Je vois un orchestre, qui, en attendant son chef, se fait donner le LA, non pas seulement par le premier violon, comme c'est l'usage, mais par divers instrumentistes, qui essayent de "placer" le leur. Et les "réponses" à l'un, ou aux autres, créent une inaudible cacophonie.

C'est le flutiste Jean-Luc Mélenchon qui fait le mieux entendre ses aigus vrillants, allant chercher jusqu'au fond des poches les euros mal acquis des multi-smicards. Du coup, du violon au cor anglais, tout l'orchestre joue les quelques notes du "sus aux riches".

La contrebassiste Marine le Pen fait pas mal aussi. Ses graves sombres, escortant une image de fin du monde, sont reprises par tous les instruments. La "tempesta di mare"* qui interdit toute navigation en Méditerranée, dissuadant l'immigration, est un grand moment.

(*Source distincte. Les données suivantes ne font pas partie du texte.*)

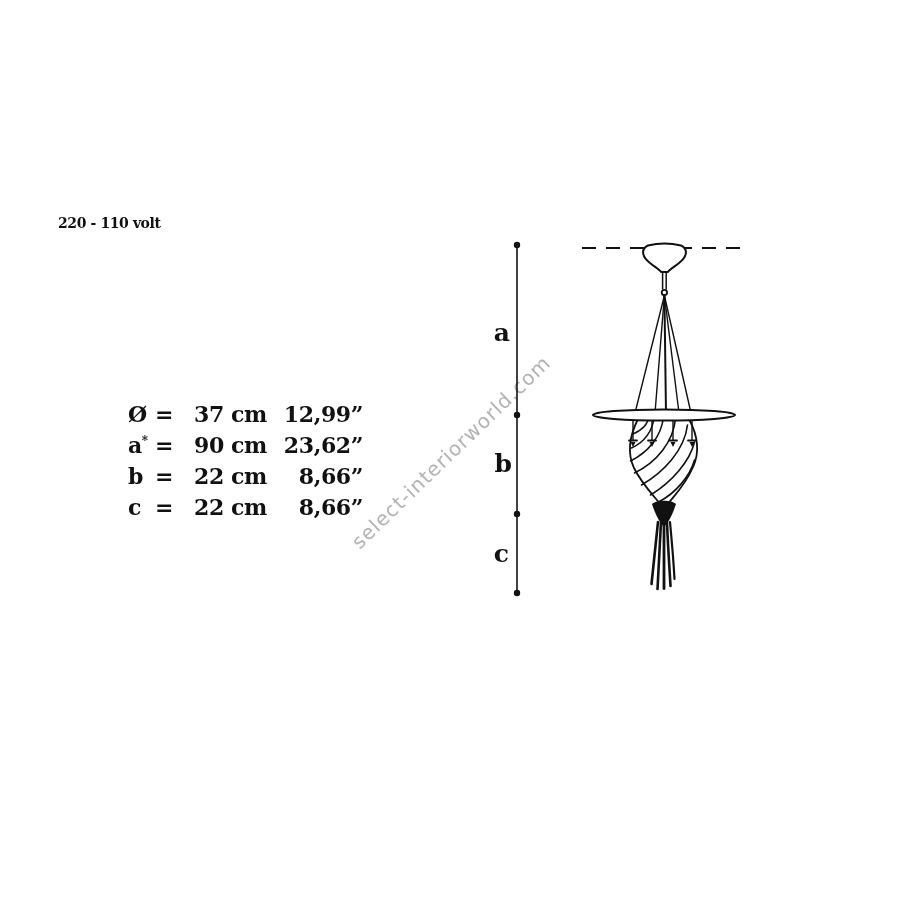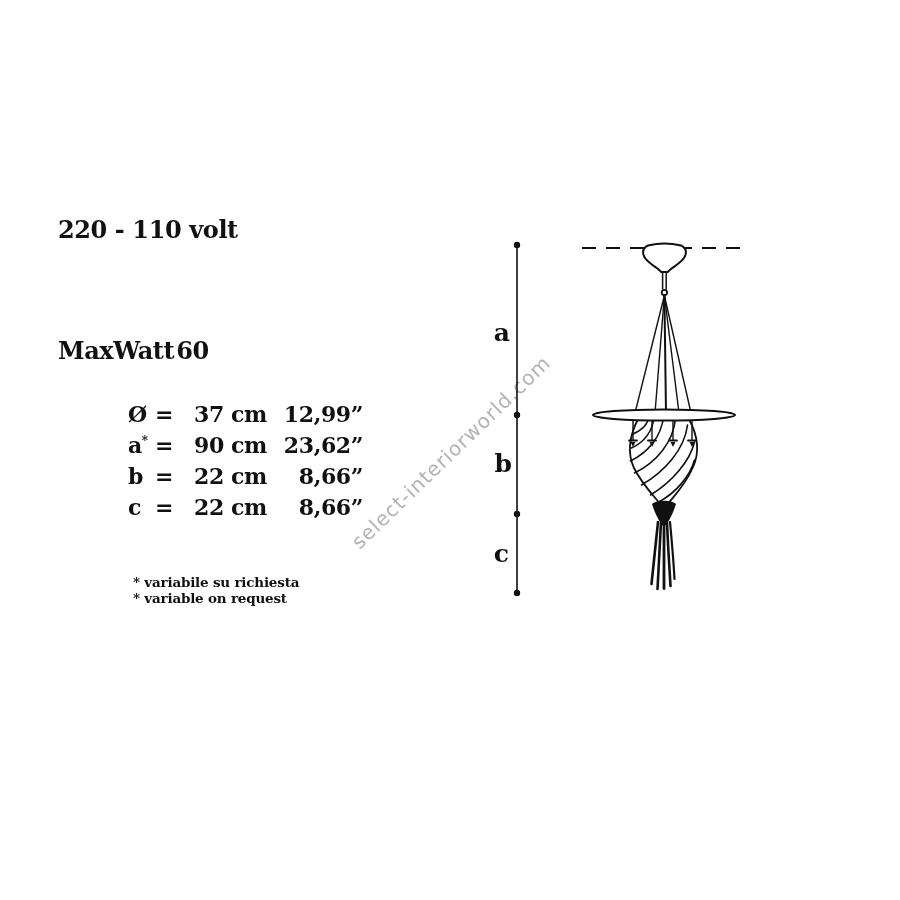--- a/index.html
+++ b/index.html
@@ -14,7 +14,7 @@
   
   .spec-line{
     position:absolute;left:58px;
-    font-size:24px;font-weight:bold;
+    font-size:14px;font-weight:bold;
     letter-spacing:-0.4px;
     white-space:nowrap;
   }

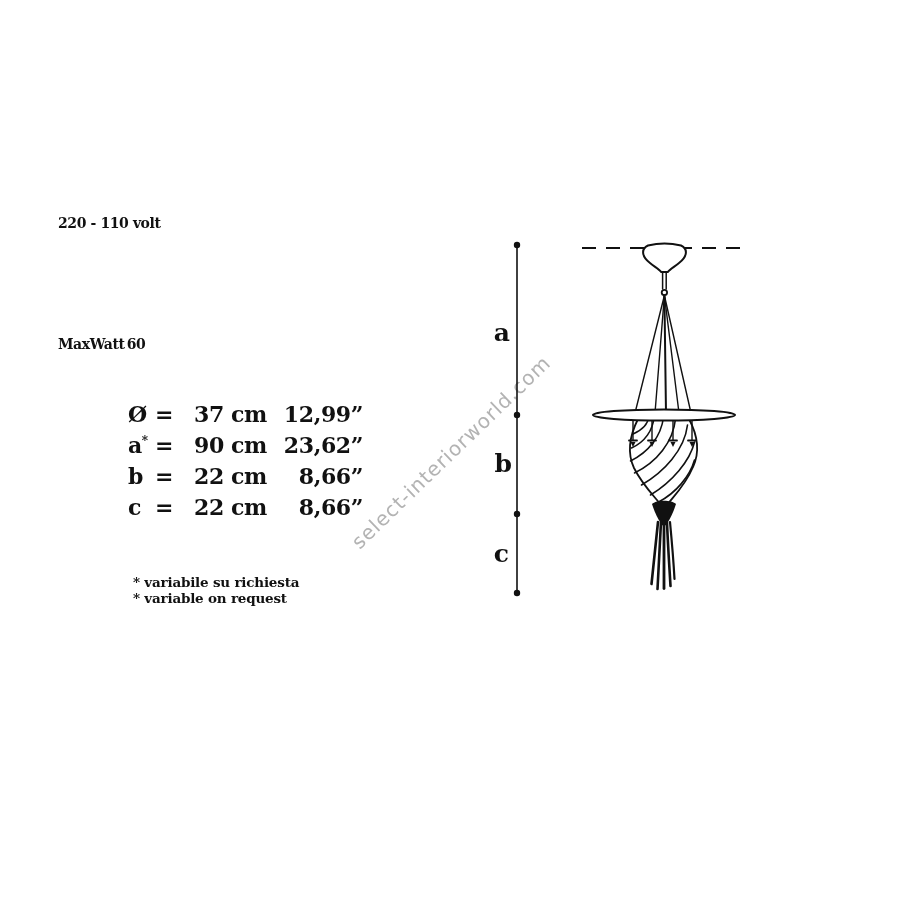--- a/index.html
+++ b/index.html
@@ -64,9 +64,6 @@
 <div class="canvas">
 
   <div class="spec-line" id="spec-voltage">220 - 110 volt</div>
-  <div class="spec-line" id="spec-watt">
-    <span>MaxWatt</span><span class="watt-value">60</span>
-  </div>
 
   <div class="dim-table">
     <div class="dim-row">

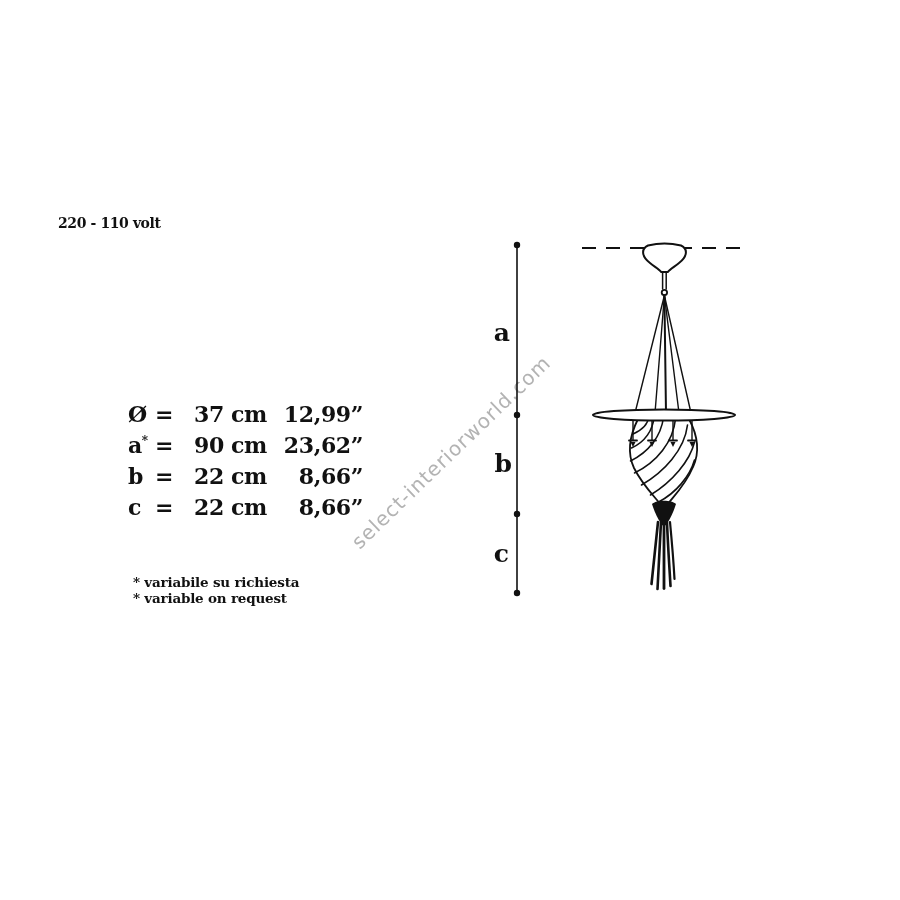--- a/index.html
+++ b/index.html
@@ -92,10 +92,6 @@
     </div>
   </div>
 
-  <div class="footnotes">
-    <div>* variabile su richiesta</div>
-    <div>* variable on request</div>
-  </div>
 
   <div class="watermark">select-interiorworld.com</div>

Le "la" de la harpiste Éva Joly, qui se voudrait joyeux, évocateur d'un retour à l'Eden originaire, perdu par la goinfrerie de la dernière trouvaille d'un Dieu-catastrophe, tord l'estomac comme une diète sévère et prolongée. Le silence qui suit est encore d'elle.

Je vois encore un aréopage de médecins coiffés de chapeaux pointus, comme ceux moqués par Molière, qui décrivent, organe par organe le piteux état de la pauvre France, qui "part" de tous les côtés. Organe par organe, ou corps entier, le traitement est unique:"SAIGNARE, ENSUITA, PURGARE!"


Sceptique

*Concerto pour flute de Vivaldi. Jean-Luc Mélenchon est à la hauteur!